The word "Processing" may appear in lines of the data below. Say how many lines hold it, giving only the number.

Source records:
=======

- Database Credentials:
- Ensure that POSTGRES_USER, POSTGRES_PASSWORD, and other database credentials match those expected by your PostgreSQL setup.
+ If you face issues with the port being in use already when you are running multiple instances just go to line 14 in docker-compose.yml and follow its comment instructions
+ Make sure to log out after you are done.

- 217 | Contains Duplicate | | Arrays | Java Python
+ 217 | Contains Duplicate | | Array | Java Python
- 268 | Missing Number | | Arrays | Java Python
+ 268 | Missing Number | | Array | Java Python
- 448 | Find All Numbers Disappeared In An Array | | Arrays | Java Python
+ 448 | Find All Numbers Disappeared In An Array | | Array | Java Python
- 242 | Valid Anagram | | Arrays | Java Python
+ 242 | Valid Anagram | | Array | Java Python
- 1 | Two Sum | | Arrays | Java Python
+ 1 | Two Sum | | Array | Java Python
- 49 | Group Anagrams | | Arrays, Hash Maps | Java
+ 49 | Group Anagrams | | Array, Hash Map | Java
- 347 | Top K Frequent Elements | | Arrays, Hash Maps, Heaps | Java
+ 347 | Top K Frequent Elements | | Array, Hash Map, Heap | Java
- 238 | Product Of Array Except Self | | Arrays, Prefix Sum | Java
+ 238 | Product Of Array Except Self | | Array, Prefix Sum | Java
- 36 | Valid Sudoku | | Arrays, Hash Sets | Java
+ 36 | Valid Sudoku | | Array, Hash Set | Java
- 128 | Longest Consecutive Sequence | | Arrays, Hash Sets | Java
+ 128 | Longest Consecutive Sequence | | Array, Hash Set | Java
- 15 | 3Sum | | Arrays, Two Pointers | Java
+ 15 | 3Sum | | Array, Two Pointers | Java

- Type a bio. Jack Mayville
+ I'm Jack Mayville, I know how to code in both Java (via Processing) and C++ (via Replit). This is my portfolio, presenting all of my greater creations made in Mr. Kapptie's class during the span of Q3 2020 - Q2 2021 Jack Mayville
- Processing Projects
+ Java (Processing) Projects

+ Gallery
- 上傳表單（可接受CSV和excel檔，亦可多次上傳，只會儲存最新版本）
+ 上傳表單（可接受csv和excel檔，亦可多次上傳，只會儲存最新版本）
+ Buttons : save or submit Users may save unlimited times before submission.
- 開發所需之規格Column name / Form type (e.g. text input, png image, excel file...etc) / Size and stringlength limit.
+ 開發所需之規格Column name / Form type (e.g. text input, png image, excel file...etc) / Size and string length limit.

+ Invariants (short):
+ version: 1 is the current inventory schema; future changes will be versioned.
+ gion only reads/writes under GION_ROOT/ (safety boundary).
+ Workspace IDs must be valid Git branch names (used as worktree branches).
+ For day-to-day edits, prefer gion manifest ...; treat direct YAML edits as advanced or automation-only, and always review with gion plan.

=======

■ Reply: 3